Exercise goal: Nothing but the pictures should go missing; return all the entries below exactly.

Stored records:
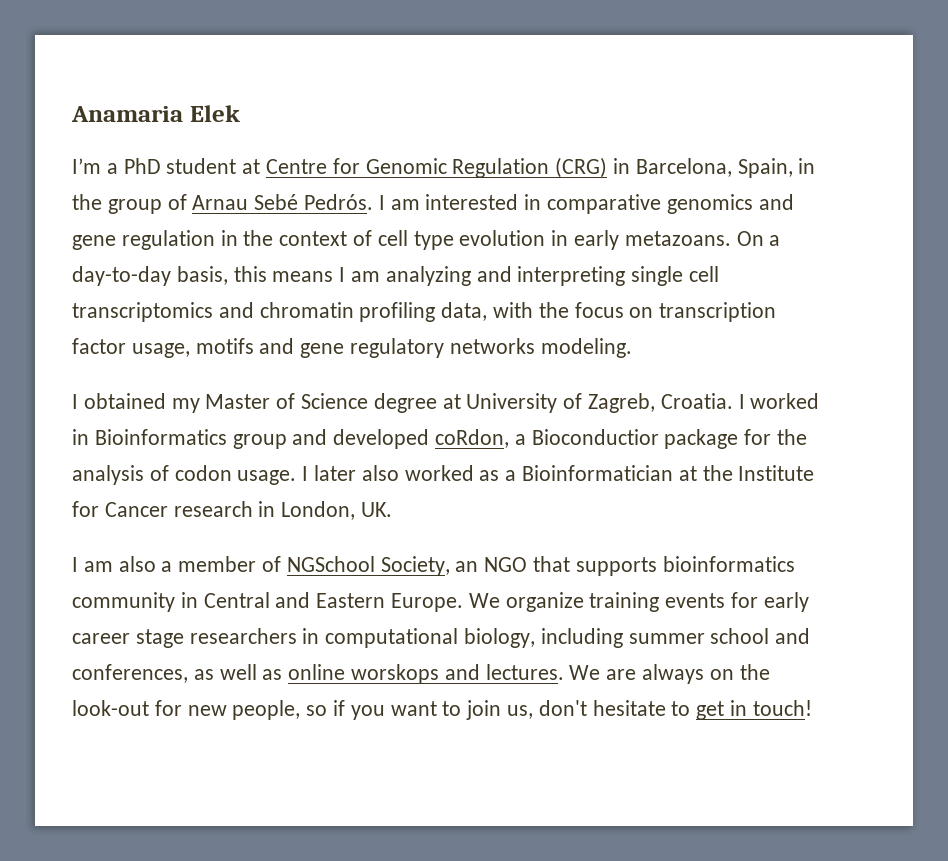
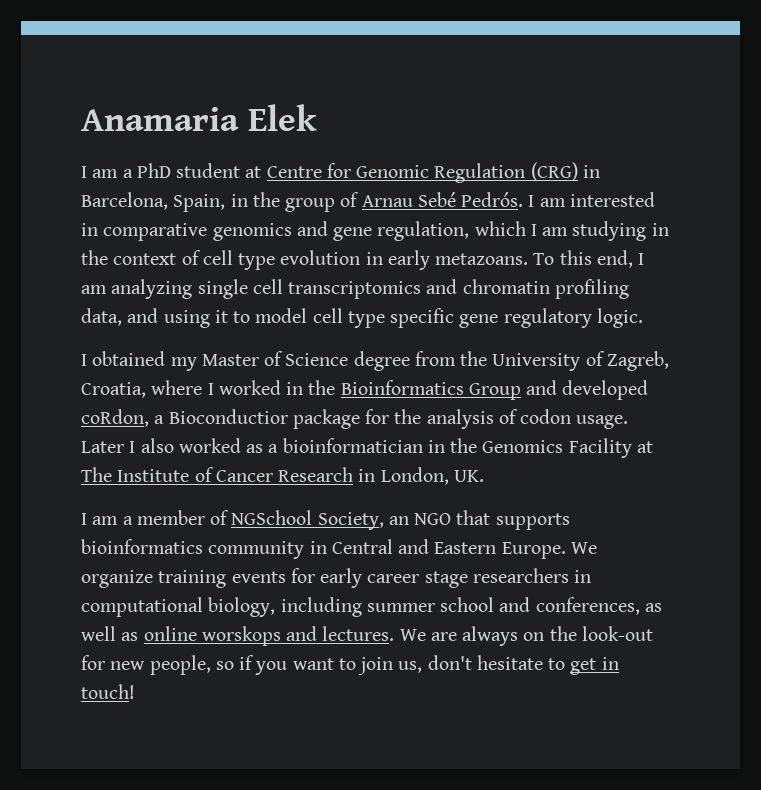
- I’m a PhD student at Centre for Genomic Regulation (CRG) in Barcelona, Spain, in the group of Arnau Sebé Pedrós.
+ I am a PhD student at Centre for Genomic Regulation (CRG) in Barcelona, Spain, in the group of Arnau Sebé Pedrós.
- I am interested in comparative genomics and gene regulation in the context of cell type evolution in early metazoans.
+ I am interested in comparative genomics and gene regulation, which I am studying in the context of cell type evolution in early metazoans.
- On a day-to-day basis, this means I am analyzing and interpreting single cell transcriptomics and chromatin profiling data, with the focus on transcription factor usage, motifs and gene regulatory networks modeling.
+ To this end, I am analyzing single cell transcriptomics and chromatin profiling data, and using it to model cell type specific gene regulatory logic.
- I obtained my Master of Science degree at University of Zagreb, Croatia. I worked in Bioinformatics group and developed coRdon, a Bioconductior package for the analysis of codon usage.
+ I obtained my Master of Science degree from the University of Zagreb, Croatia, where I worked in the Bioinformatics Group and developed coRdon, a Bioconductior package for the analysis of codon usage.
- I later also worked as a Bioinformatician at the Institute for Cancer research in London, UK.
+ Later I also worked as a bioinformatician in the Genomics Facility at The Institute of Cancer Research in London, UK.
- I am also a member of NGSchool Society, an NGO that supports bioinformatics community in Central and Eastern Europe.
+ I am a member of NGSchool Society, an NGO that supports bioinformatics community in Central and Eastern Europe.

Exercise solution:
- I’m a PhD student at Centre for Genomic Regulation (CRG) in Barcelona, Spain, in the group of Arnau Sebé Pedrós.
+ I am a PhD student at Centre for Genomic Regulation (CRG) in Barcelona, Spain, in the group of Arnau Sebé Pedrós.
- I am interested in comparative genomics and gene regulation in the context of cell type evolution in early metazoans.
+ I am interested in comparative genomics and gene regulation, which I am studying in the context of cell type evolution in early metazoans.
- On a day-to-day basis, this means I am analyzing and interpreting single cell transcriptomics and chromatin profiling data, with the focus on transcription factor usage, motifs and gene regulatory networks modeling.
+ To this end, I am analyzing single cell transcriptomics and chromatin profiling data, and using it to model cell type specific gene regulatory logic.
- I obtained my Master of Science degree at University of Zagreb, Croatia. I worked in Bioinformatics group and developed coRdon, a Bioconductior package for the analysis of codon usage.
+ I obtained my Master of Science degree from the University of Zagreb, Croatia, where I worked in the Bioinformatics Group and developed coRdon, a Bioconductior package for the analysis of codon usage.
- I later also worked as a Bioinformatician at the Institute for Cancer research in London, UK.
+ Later I also worked as a bioinformatician in the Genomics Facility at The Institute of Cancer Research in London, UK.
- I am also a member of NGSchool Society, an NGO that supports bioinformatics community in Central and Eastern Europe.
+ I am a member of NGSchool Society, an NGO that supports bioinformatics community in Central and Eastern Europe.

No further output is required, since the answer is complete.